In re Interest of Carmelo G.
296 Neb. 805
| Neb. | 2017Background
- Carmelo G., born July 2015, was the subject of two juvenile proceedings: an earlier case (JV 15-1285) in which protective custody was initially continued but later dismissed and Carmelo returned to his mother, Latika, on December 2, 2015.
- NFC and DHHS worked with Latika after December 3, 2015, implementing safety plans requiring drug testing, treatment, domestic violence classes, and exclusion of the father, Deontrae; the December 31 safety plan moved Carmelo to a maternal aunt and was signed by participants.
- On January 5, 2016, the State filed a new petition alleging Carmelo lacked proper parental care due to Latika’s drug use and domestic violence; the juvenile court issued an ex parte order that same day granting immediate temporary custody to DHHS.

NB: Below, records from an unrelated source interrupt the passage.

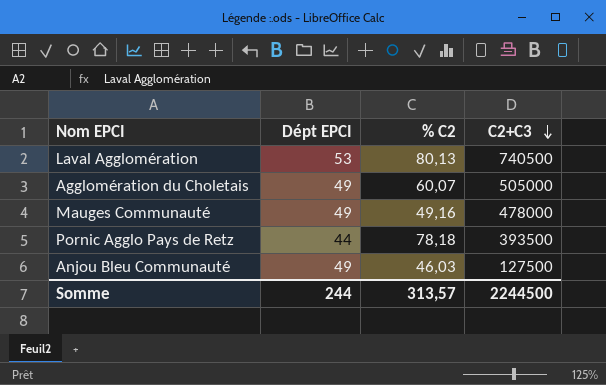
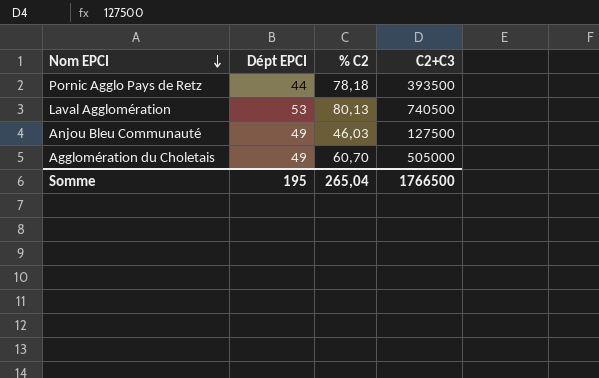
row order: C2+C3 descending -> Nom EPCI descending
row Mauges Communauté: 49 | 49,16 | 478000 -> none
Agglomération du Choletais | % C2: 60,07 -> 60,70
Somme | Dépt EPCI: 244 -> 195
Somme | % C2: 313,57 -> 265,04
Somme | C2+C3: 2244500 -> 1766500

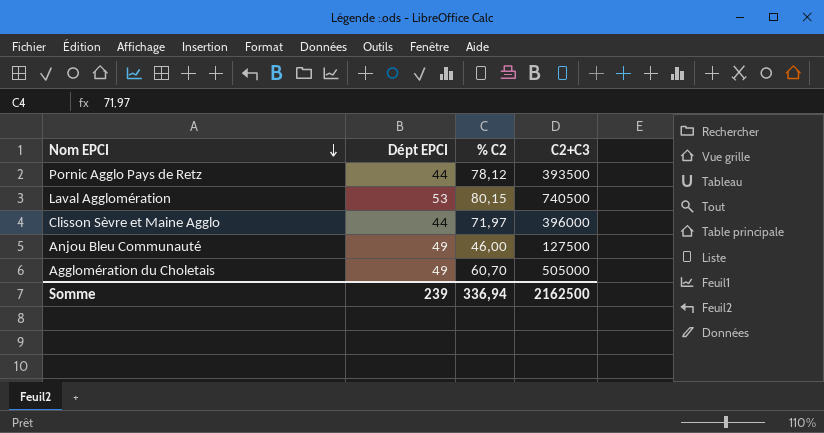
Pornic Agglo Pays de Retz | % C2: 78,18 -> 78,12
Laval Agglomération | % C2: 80,13 -> 80,15
row Clisson Sèvre et Maine Agglo: none -> 44 | 71,97 | 396000
Anjou Bleu Communauté | % C2: 46,03 -> 46,00
Somme | Dépt EPCI: 195 -> 239
Somme | % C2: 265,04 -> 336,94
Somme | C2+C3: 1766500 -> 2162500

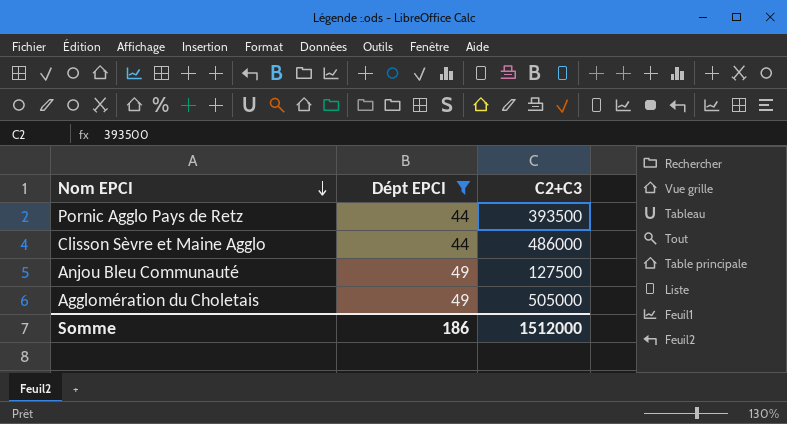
filter: none -> Dépt EPCI != 53
column % C2 | position: 3 -> none
Clisson Sèvre et Maine Agglo | C2+C3: 396000 -> 486000
Somme | Dépt EPCI: 239 -> 186
Somme | C2+C3: 2162500 -> 1512000

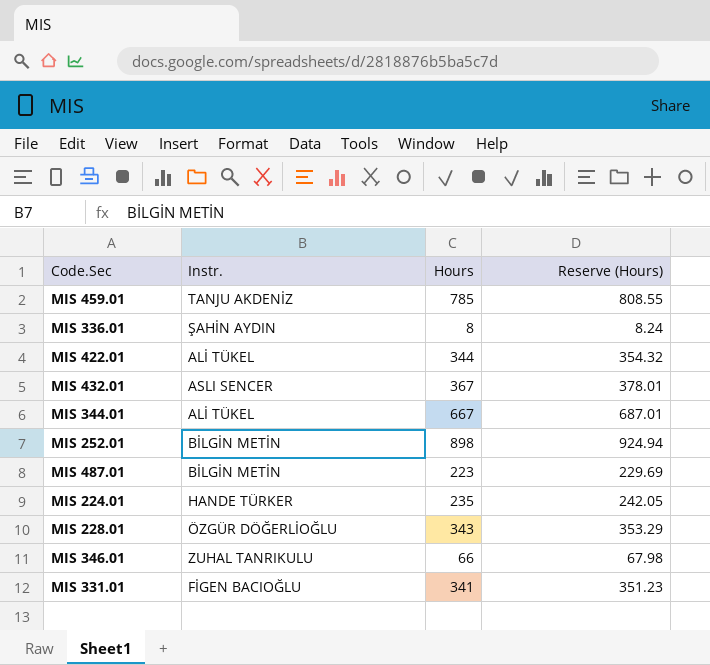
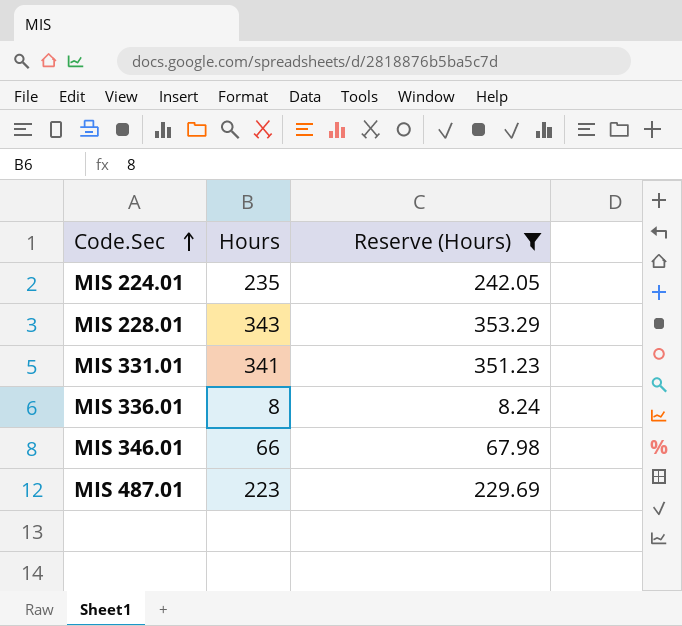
filter: none -> Reserve (Hours) <= 353.29
row order: none -> Code.Sec ascending
column Instr. | position: 2 -> none

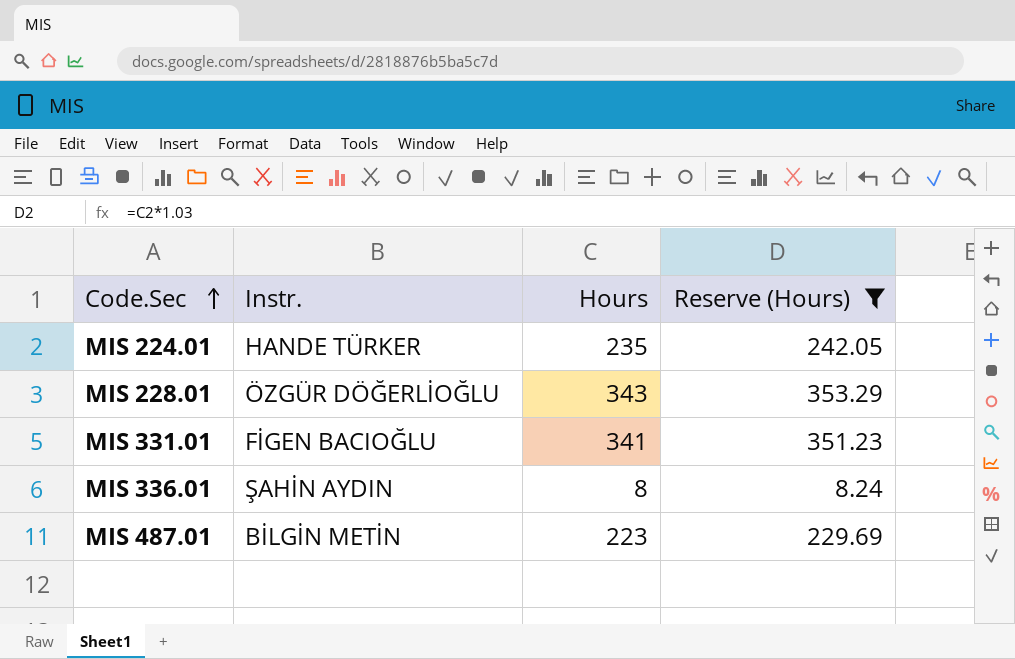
column Instr. | position: none -> 2
row MIS 346.01: 66 | 67.98 -> none

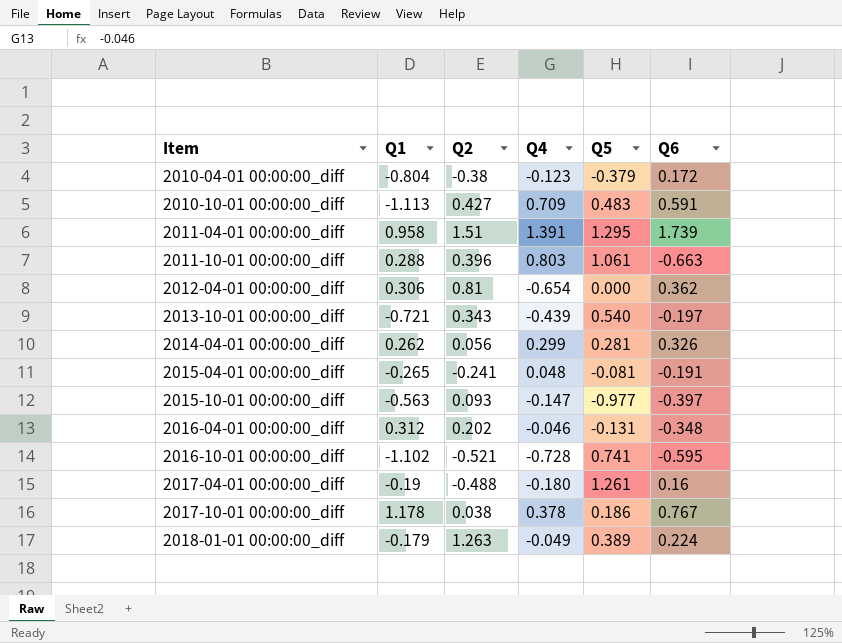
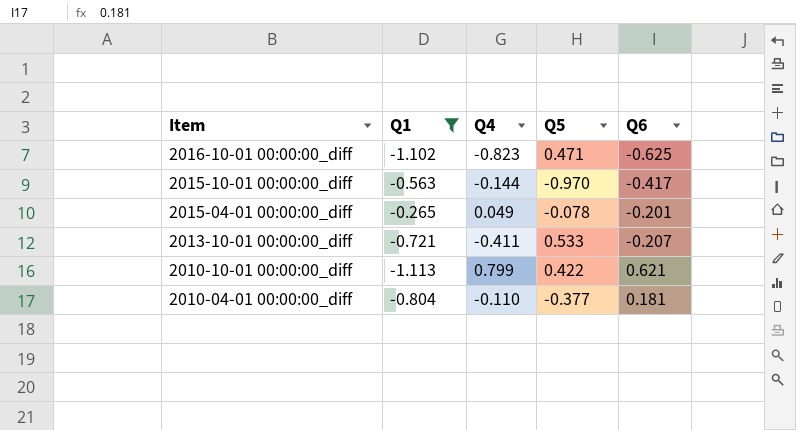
filter: none -> Q1 <= -0.265
row order: Item ascending -> Item descending
column Q2 | position: 3 -> none
2016-10-01 00:00:00_diff | Q4: -0.728 -> -0.823
2016-10-01 00:00:00_diff | Q5: 0.741 -> 0.471
2016-10-01 00:00:00_diff | Q6: -0.595 -> -0.625
2015-10-01 00:00:00_diff | Q4: -0.147 -> -0.144
2015-10-01 00:00:00_diff | Q5: -0.977 -> -0.970
2015-10-01 00:00:00_diff | Q6: -0.397 -> -0.417
2015-04-01 00:00:00_diff | Q4: 0.048 -> 0.049
2015-04-01 00:00:00_diff | Q5: -0.081 -> -0.078
2015-04-01 00:00:00_diff | Q6: -0.191 -> -0.201
2013-10-01 00:00:00_diff | Q4: -0.439 -> -0.411
2013-10-01 00:00:00_diff | Q5: 0.540 -> 0.533
2013-10-01 00:00:00_diff | Q6: -0.197 -> -0.207
2010-10-01 00:00:00_diff | Q4: 0.709 -> 0.799
2010-10-01 00:00:00_diff | Q5: 0.483 -> 0.422
2010-10-01 00:00:00_diff | Q6: 0.591 -> 0.621
2010-04-01 00:00:00_diff | Q4: -0.123 -> -0.110
2010-04-01 00:00:00_diff | Q5: -0.379 -> -0.377
2010-04-01 00:00:00_diff | Q6: 0.172 -> 0.181

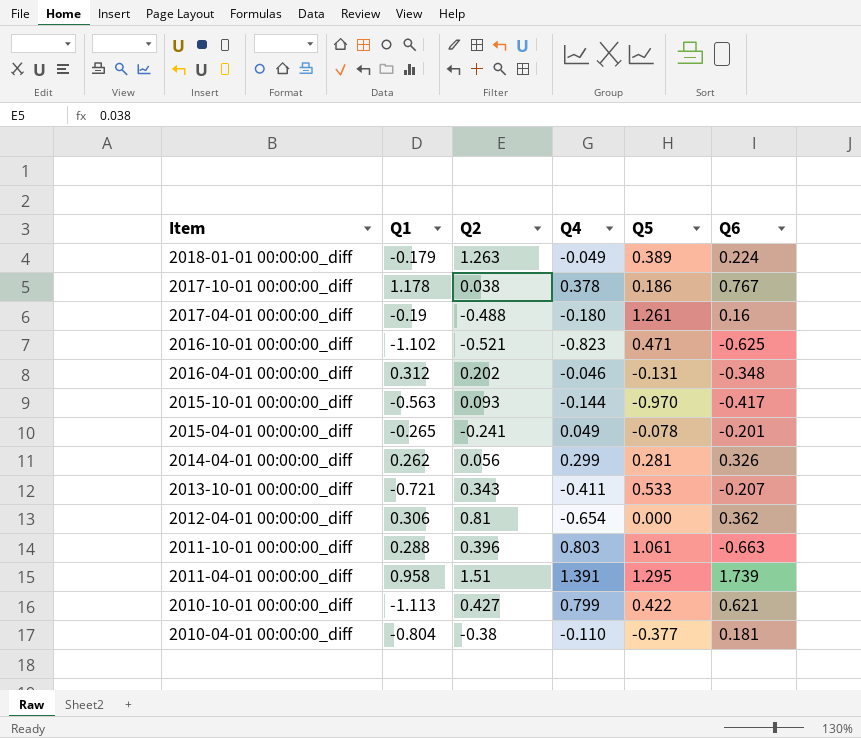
filter: Q1 <= -0.265 -> none
column Q2 | position: none -> 3

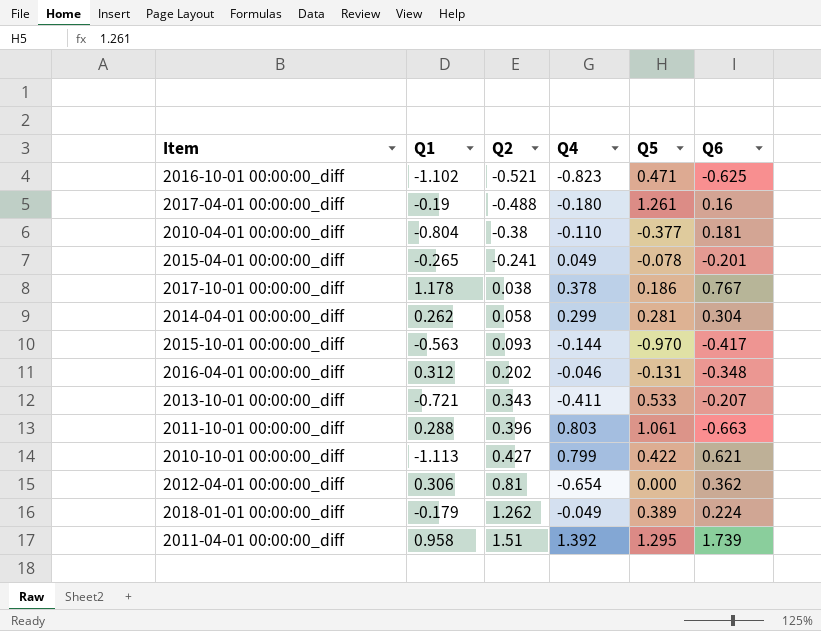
row order: Item descending -> Q2 ascending
2014-04-01 00:00:00_diff | Q2: 0.056 -> 0.058
2014-04-01 00:00:00_diff | Q6: 0.326 -> 0.304
2018-01-01 00:00:00_diff | Q2: 1.263 -> 1.262
2011-04-01 00:00:00_diff | Q4: 1.391 -> 1.392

- A protective custody/detention hearing was scheduled and began January 21, 2016, but was continued repeatedly (Feb 10, Feb 24, Mar 10, May 13, Aug 2). The evidentiary hearing concluded Aug 2, and the juvenile court filed a protective custody order on September 19, 2016.
- Latika appealed, arguing (1) an unreasonable delay (over 8 months) between the ex parte removal and the final protective custody order violated her procedural due process rights, and (2) reliance on her noncompliance with the December 3 safety plan (which she says was invalid/coercive) denied due process.
- The Nebraska Supreme Court found a due-process violation based on the unreasonable delay, vacated the September 19 order, and remanded for further proceedings; the court did not reach the second argument.
Issues
| Issue | Plaintiff's Argument (Latika) | Defendant's Argument (State / GAL) | Held |
|---|---|---|---|
| Whether the >8-month delay between ex parte removal and protective custody order violated procedural due process | Delay was unreasonable; Latika’s liberty interest in custody was denied without a meaningful, prompt hearing | Delay was not unreasonable because Latika had notice, services, and visitation; continuances provided opportunity to be heard | Yes. The delay was unreasonable and violated Latika’s due process rights; order vacated and case remanded. |
| Whether the juvenile court could rely on Latika’s noncompliance with the Dec. 3 safety plan (validity/coercion) to continue detention | The Dec. 3 safety plan was invalid and coercive; cannot be basis for continued detention | The court used noncompliance as justification for continued custody | Not reached (court disposed of appeal on delay ground). |
Key Cases Cited
- In re Interest of Noah B., 295 Neb. 764 (de novo review of juvenile records)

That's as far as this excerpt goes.